In an image of a Peyote meeting, from around 1929, participants are lying on the ground outside a tipi, many turning their faces away from the camera. Among those standing is Lucy Nicolar, a Penobscot performer known by her stage name Princess Watahwaso, who would marry Poolaw’s brother Bruce.
When she visited Oklahoma in the late 1920s, Princess Watahwaso helped usher in a new dimension to Poolaw’s practice. Raised partly in Boston by a Harvard professor, she was a mezzosoprano who made early records for the Victor Record Company and worked as an entertainer in New York and for traveling shows; Bruce Poolaw had also joined the vaudeville circuit. No one in Anadarko had seen a woman like this, a glamorous, unconventional figure who rolled into town wearing jodhpurs and riding boots and smoking a cigar. The scholar Bunny McBride has written about how Princess Watahwaso knew how to play the “exotic Indian” while also challenging the expectations of her white audiences. Princess Watahwaso introduced the idea of staging to Poolaw, suggesting that more people might respond to his work if he took inspiration from popular films and vaudeville shows.
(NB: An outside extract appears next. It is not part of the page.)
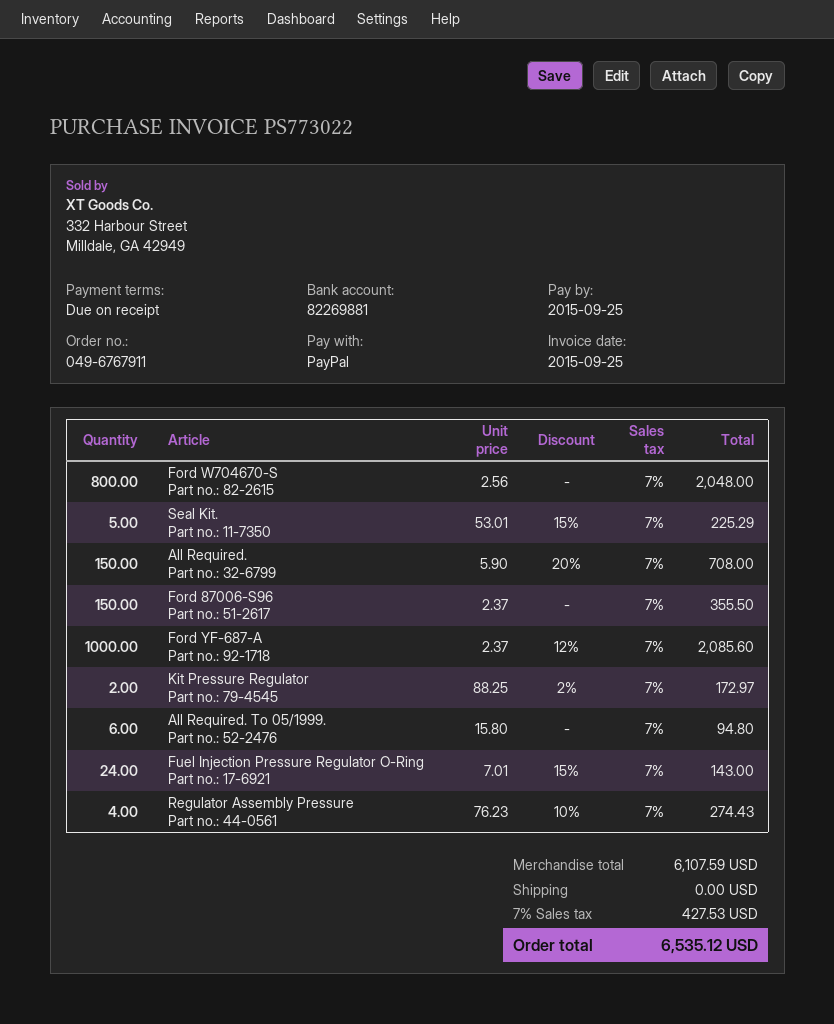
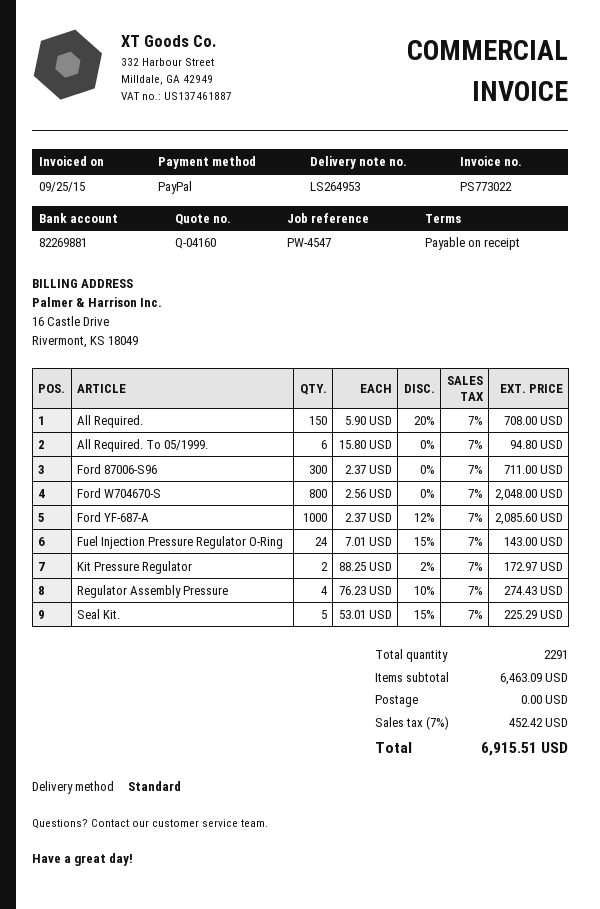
Ford 87006-S96: 150 x 2.37 = 355.50 -> 300 x 2.37 = 711.00
subtotal: 6107.59 -> 6463.09
tax: 7% = 427.53 -> 7% = 452.42
total: 6535.12 -> 6915.51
The element of performance in Poolaw’s photographs allowed his subjects to have some control over their own images. They could show themselves as they felt they were or as they wanted to be seen. This is true of his field portraits of dancers wearing full regalia in ceremonies, or of couples donning their Western Sunday best. There are multiple photographs of his brother Bruce hamming it up in cowboy costumes and warbonnets, knowingly playing on the stereotypes he and Princess Watahwaso had learned to perform for white audiences who expected their own idea of Native authenticity. These pictures upend the colonial narrative and image record.
The Indian did not vanish, but she could cut off her braids if she so desired. The warrior could ride a horse and a brand-new car.
Poolaw’s photographs are revolutionary in their joyfulness and subversive in their embrace of change. In one of his masterful double portraits from around 1930, two Kiowa women stand in front of a tipi in near-identical, long-fringed leather dresses and beaded necklaces. The elder wears her hair in braids; the younger, radically bobbed like Clara Bow, whose style was then being imitated all over the country. Poolaw’s camera doesn’t privilege the past over the present; it celebrates each equally. Photographs of his son in a Navy uniform and headdress—or of himself and a military gunner in their headdresses and flight suits playfully posing inside a B-17—seem to say, I’m wearing a warbonnet like the one my ancestors wore as they fought the country I’m now defending. Unlike you, I have the right to wear both uniforms. Unlike you, I can walk in both worlds.
Rebecca Bengal is a writer based in New York.